Man, there isn't a single memory of mine that doesn't somehow include her. She's literally part of me and it kills me that things are so different now. My mind wanders to last week's dinner and the weird tension between us. If I'm being honest, Aria and I always had that between us but we never acknowledged it. It's almost like we had a silent agreement to just ignore it and go about our friendship. Looking back I realize how stupid it was of us to do that and that maybe if we hadn't our lives would have turned out so much more differently but I can't say I regret it entirely. What if our friendship ended back then instead of now? I wouldn't have been able to get through those years of my life without Ria. At least I had her as my best friend. Now? I don't even know what the fuck to call us.

My frustration and annoyance returns and I exert it out of me with a series of push-ups and sit-ups. All I've done since moving back with my parents is worry about my birth parents and what to do with Ria. Does she even want anything to do with me? I scoff at myself. I'm so fucking soft for her. She's the only girl I've ever lost my mind over like this. I haven't even fucked anyone else since moving back here. With Ria so close to me and partially back in my life it feels wrong. It's even worse that I have no one to talk to this about. I can't mention it to Nate or he'd skin me alive. The only other person I trust is Ria herself so I'm on my own as fucking usual.

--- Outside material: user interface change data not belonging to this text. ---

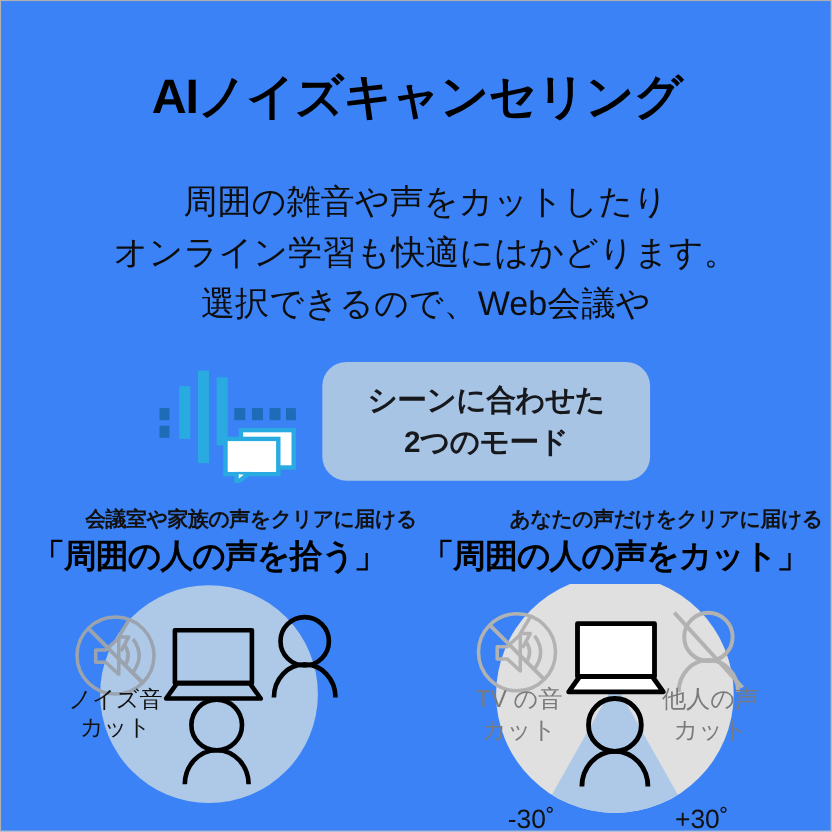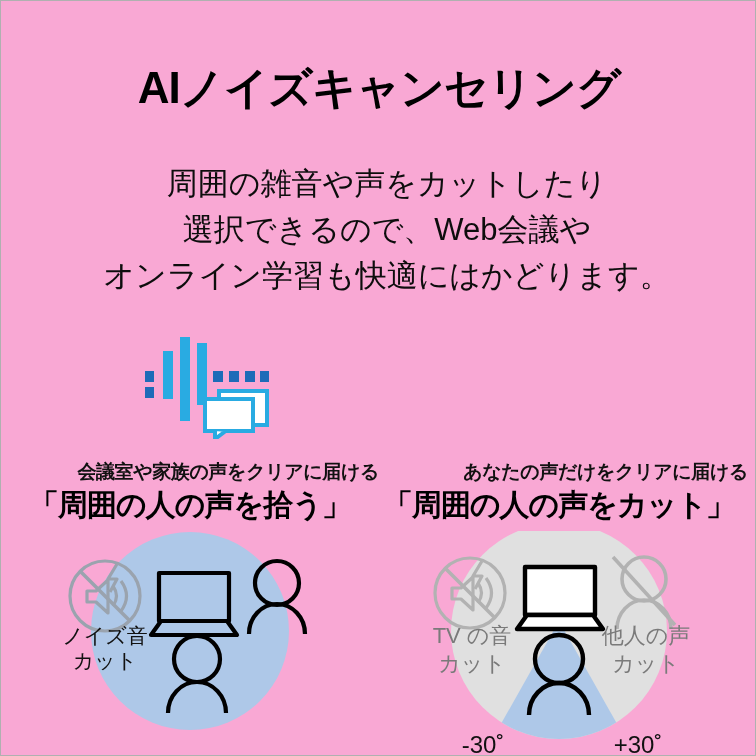"AIノイズキャンセリング" .page { background: #f9a8d4 -> #3b82f6 }
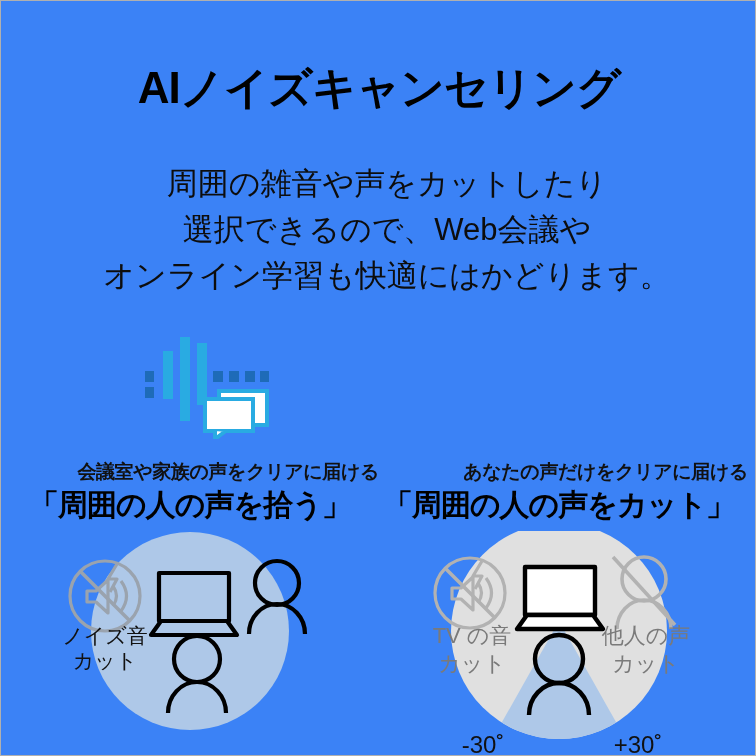"選択できるので、Web会議や" div { order: before "オンライン学習も快適にはかどります。" -> after "オンライン学習も快適にはかどります。" }
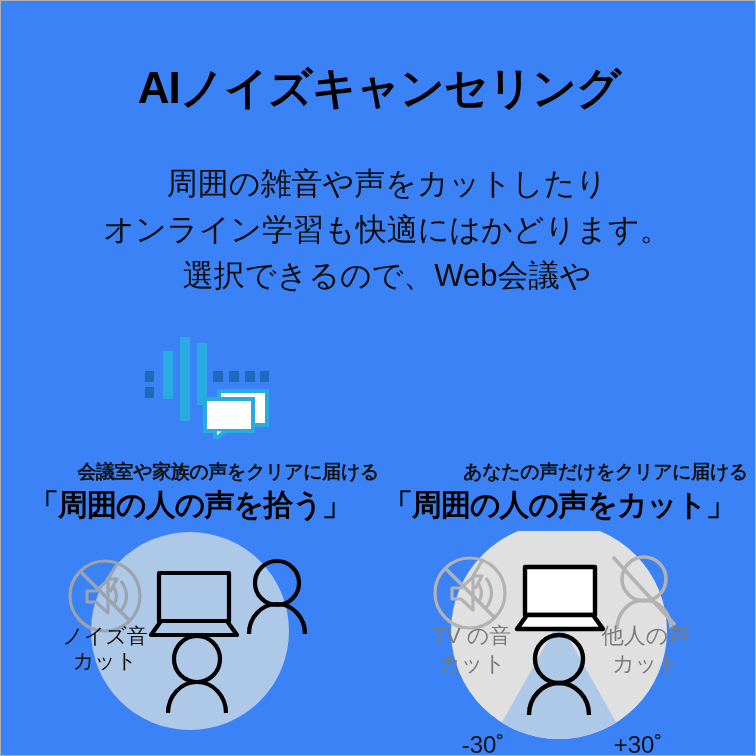"シーンに合わせた" div.badge { html: none -> <div> <div> <div>シーンに合わせた</div> <div>2つのモード</div> </div> </div> }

I curse out loud when my phone rings. I should start shutting it off when I work out. Working out and boxing are my only escapes and I hate being interrupted.

"What?" I answer without checking who's calling me. I don't give two shits about being rude. I know I'm an asshole but I don't have time to care about it. I already have too much on my plate.

"You answered. Look at that."

My body locks up when I recognize the patronizing voice, especially the laugh that follows. Fuck. This is what I get for getting ahead of myself.

"You're a dumbass for calling, you know that? It's like you want to get caught."

"Do you think I'm that stupid, boy? I got a burner phone and it's guaranteed to be untraceable."

"I don't care. What the fuck do you want, Mike?" I keep my voice firm but low. I don't want my parents to overhear me. I turn on the fan in my room for some white noise to cover my conversation.